Thursday, May 24, 2007

Does Marriage Make You Richer?

Of course getting married won't make you rich in itself, but if you are married, and you grew up in a household with married parents, you're more likely to be in the upper end of the income spectrum. So says an article in The Economist, entitled "The frayed knot" in which the author argues that

"There is a widening gulf between how the best- and least-educated Americans approach marriage and child-rearing. Among the elite (excluding film stars), the nuclear family is holding up quite well. Only 4% of the children of mothers with college degrees are born out of wedlock. And the divorce rate among college-educated women has plummeted. Of those who first tied the knot between 1975 and 1979, 29% were divorced within ten years.

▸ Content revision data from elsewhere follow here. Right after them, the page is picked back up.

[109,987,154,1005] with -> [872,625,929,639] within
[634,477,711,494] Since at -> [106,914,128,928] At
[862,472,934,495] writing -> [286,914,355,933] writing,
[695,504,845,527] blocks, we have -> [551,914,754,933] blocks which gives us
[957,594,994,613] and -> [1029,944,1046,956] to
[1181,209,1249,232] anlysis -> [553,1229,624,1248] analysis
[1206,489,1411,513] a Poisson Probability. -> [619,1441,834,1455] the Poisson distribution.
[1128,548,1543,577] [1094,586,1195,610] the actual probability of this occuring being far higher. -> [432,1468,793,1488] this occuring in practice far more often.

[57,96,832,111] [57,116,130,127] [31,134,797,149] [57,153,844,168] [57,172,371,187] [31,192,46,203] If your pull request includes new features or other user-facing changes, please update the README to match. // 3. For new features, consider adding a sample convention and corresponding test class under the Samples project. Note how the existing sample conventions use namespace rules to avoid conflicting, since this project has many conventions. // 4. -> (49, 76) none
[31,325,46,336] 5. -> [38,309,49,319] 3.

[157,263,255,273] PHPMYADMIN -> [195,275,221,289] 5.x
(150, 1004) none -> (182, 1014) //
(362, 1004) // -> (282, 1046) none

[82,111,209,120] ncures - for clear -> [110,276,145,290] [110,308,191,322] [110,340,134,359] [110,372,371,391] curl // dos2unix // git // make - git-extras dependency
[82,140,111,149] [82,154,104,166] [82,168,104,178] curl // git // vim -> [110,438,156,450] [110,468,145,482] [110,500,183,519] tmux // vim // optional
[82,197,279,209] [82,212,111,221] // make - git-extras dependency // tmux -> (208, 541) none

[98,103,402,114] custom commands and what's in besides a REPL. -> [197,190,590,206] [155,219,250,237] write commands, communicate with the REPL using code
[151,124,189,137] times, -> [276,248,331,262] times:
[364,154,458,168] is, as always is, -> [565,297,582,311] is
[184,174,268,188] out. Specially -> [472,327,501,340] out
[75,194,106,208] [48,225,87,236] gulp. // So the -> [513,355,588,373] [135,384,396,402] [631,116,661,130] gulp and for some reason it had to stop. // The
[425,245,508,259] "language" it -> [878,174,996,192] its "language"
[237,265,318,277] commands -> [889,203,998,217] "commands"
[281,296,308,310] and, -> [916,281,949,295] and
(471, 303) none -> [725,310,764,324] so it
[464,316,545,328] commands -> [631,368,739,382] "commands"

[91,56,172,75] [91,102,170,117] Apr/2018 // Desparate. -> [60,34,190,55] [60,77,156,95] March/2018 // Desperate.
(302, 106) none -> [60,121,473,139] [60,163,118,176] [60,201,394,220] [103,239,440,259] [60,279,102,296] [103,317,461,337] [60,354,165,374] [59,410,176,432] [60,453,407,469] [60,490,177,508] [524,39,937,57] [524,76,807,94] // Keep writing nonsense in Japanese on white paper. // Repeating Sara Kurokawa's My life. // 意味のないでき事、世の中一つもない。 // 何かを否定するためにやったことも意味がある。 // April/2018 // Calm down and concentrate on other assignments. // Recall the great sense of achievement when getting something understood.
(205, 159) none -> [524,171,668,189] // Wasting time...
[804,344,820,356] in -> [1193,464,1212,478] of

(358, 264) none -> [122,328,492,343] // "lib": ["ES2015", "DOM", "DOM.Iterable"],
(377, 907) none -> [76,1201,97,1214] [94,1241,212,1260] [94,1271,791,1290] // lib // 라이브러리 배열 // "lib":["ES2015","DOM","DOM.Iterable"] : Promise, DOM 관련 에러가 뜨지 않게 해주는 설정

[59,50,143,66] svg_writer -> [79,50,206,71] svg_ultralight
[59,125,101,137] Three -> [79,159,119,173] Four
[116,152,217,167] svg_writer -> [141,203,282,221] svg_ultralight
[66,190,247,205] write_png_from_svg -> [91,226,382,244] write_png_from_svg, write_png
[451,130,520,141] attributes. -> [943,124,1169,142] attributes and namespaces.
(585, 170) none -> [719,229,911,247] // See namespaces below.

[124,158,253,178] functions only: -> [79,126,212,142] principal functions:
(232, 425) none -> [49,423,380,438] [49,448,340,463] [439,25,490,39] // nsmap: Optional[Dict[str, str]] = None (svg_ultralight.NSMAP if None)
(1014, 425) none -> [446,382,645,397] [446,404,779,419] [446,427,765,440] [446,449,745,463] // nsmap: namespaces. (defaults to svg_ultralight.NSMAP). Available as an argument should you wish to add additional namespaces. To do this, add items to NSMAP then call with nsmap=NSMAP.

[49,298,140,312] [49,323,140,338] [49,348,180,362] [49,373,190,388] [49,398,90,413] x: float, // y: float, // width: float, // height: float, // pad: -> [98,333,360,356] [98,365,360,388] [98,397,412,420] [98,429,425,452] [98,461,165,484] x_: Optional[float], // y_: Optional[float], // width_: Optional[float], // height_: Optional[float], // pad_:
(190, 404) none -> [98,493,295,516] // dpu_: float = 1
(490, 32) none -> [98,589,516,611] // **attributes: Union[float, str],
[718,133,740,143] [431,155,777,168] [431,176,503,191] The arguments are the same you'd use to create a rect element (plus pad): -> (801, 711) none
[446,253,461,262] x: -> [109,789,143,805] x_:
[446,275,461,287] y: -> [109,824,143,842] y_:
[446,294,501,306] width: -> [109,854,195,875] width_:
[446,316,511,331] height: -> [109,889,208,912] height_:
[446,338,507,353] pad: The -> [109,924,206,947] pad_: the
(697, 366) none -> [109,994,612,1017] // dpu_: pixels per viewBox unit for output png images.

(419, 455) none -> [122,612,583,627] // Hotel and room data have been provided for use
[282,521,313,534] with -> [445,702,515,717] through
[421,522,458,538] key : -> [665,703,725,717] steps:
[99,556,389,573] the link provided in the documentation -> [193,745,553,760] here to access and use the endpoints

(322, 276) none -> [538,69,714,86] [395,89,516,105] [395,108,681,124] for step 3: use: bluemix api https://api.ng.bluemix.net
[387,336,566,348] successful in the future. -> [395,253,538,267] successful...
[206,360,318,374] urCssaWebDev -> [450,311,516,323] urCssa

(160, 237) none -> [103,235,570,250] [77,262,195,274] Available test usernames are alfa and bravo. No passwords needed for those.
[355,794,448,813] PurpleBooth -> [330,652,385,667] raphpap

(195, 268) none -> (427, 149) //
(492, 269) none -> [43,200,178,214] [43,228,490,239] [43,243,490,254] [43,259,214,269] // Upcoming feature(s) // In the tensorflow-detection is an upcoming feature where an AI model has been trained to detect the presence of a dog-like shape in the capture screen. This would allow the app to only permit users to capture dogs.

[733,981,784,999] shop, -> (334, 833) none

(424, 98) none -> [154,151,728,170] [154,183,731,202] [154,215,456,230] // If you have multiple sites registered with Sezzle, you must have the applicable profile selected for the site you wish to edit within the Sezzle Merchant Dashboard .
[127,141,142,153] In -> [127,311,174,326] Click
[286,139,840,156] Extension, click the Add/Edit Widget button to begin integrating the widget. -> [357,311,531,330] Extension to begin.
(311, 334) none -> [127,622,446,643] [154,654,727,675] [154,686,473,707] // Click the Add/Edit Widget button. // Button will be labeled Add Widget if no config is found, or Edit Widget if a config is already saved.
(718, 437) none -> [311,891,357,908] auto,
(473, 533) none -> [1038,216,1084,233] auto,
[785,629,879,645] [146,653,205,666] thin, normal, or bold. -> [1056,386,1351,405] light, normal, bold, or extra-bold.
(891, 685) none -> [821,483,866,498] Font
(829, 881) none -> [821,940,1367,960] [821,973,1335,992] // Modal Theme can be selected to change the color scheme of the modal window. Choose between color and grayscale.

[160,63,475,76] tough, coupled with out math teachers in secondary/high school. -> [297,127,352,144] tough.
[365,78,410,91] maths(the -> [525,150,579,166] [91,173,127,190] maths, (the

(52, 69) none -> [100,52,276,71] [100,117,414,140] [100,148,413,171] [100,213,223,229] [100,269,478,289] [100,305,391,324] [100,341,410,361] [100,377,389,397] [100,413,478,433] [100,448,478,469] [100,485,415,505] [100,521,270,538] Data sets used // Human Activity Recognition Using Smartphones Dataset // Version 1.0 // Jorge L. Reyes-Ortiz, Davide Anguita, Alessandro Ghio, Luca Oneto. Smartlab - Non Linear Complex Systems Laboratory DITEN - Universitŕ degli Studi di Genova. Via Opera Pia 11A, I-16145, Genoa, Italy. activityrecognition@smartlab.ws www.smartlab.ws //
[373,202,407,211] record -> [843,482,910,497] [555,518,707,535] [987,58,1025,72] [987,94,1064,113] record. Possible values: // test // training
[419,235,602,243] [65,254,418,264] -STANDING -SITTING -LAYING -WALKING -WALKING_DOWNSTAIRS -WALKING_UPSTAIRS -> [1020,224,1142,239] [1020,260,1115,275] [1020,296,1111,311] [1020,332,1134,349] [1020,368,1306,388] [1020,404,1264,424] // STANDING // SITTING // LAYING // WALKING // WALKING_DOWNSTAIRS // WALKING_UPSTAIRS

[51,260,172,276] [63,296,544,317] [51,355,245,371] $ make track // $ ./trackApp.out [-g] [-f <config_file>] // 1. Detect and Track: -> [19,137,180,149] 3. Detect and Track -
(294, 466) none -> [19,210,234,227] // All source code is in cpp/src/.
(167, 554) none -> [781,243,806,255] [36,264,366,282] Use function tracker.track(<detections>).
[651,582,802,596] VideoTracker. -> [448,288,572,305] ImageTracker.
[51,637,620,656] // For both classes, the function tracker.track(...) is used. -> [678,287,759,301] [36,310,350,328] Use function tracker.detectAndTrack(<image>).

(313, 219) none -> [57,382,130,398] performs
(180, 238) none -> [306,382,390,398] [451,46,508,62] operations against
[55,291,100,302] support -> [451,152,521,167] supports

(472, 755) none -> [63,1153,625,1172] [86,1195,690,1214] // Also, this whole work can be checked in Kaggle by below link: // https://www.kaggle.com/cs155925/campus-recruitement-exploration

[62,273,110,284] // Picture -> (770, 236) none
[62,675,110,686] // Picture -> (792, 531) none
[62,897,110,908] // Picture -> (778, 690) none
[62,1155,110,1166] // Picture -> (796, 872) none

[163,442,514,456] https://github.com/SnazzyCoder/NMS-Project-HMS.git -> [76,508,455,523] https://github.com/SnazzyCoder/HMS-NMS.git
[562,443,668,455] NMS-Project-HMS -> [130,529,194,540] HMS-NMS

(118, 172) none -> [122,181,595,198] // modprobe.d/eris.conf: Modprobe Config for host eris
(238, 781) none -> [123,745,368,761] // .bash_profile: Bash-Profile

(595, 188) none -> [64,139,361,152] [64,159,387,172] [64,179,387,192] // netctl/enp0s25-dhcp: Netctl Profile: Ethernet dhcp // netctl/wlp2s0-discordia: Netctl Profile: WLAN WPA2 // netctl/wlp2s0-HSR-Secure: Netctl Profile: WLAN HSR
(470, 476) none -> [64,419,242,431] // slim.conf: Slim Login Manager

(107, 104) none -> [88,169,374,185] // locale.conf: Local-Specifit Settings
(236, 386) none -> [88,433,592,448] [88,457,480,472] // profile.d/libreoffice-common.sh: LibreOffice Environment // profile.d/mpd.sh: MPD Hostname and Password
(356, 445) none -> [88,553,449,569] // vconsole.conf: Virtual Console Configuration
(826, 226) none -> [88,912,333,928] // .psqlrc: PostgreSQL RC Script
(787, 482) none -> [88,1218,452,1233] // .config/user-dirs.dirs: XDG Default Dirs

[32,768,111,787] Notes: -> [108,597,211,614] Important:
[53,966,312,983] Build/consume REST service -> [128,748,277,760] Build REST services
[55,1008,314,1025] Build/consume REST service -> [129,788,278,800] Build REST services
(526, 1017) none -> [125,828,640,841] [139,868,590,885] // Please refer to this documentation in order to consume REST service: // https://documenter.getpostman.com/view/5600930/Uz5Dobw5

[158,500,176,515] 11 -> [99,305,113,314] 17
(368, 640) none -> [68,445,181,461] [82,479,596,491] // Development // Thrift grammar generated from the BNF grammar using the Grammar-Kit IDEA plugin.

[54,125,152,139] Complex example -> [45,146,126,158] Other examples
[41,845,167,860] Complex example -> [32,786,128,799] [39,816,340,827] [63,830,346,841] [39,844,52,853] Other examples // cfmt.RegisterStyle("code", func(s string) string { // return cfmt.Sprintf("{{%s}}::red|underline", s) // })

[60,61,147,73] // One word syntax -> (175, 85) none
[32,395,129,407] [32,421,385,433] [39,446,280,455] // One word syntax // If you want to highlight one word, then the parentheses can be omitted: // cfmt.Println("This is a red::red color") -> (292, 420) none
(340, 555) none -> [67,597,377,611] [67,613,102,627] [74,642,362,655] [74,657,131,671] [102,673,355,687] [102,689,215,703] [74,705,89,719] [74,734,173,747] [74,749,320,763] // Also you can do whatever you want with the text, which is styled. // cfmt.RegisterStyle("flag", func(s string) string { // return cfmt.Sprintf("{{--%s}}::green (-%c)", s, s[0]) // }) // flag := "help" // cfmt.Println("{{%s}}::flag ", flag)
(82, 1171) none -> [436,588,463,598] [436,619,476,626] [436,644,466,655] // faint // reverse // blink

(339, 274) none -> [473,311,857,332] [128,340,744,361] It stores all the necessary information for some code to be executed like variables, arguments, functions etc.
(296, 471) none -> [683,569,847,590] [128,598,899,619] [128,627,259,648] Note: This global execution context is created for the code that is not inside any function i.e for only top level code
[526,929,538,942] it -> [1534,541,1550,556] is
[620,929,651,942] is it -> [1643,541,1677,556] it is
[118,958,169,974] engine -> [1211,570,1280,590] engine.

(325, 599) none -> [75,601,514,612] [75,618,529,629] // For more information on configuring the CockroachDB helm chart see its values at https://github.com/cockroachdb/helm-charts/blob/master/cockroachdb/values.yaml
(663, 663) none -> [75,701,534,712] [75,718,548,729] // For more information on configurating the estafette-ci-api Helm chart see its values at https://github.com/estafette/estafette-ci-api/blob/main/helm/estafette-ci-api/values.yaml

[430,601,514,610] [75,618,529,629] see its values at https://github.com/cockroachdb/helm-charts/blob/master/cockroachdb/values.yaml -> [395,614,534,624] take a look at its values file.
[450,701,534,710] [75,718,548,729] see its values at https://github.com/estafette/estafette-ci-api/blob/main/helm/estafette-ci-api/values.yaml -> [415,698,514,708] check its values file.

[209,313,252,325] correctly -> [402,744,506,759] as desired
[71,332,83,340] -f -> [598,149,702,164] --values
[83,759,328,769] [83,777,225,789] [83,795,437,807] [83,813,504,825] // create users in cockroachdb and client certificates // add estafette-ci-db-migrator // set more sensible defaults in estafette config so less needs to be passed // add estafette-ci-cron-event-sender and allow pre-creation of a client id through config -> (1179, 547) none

Among those who first married between 1990 and 1994, only 16.5% were.

At the bottom of the education scale, the picture is reversed. Among high-school dropouts, the divorce rate rose from 38% for those who first married in 1975-79 to 46% for those who first married in 1990-94. Among those with a high school diploma but no college, it rose from 35% to 38%. And these figures are only part of the story. Many mothers avoid divorce by never marrying in the first place. The out-of-wedlock birth rate among women who drop out of high school is 15%. Among African-Americans, it is a staggering 67%."

So basically what they're saying is that lower-educated, poorer people are less likely to a) be products of two parent homes and b) create their own two-parent homes. This cycle continues with their own children.

I think the environment a person grows up in has a huge impact on how their life turns out. Rich or poor, loving families tend to create happy, well-adjusted children. These children probably go on to get better jobs and on average become more wealthy (emotionally and financially) than people who are products of broken homes.

I've written before about the gap between the rich and the poor, and this article speaks to some of the same issues. It's more food for thought than anything else, because I'm truly at a loss to suggest any good solutions to what seem to be some pretty big social problems.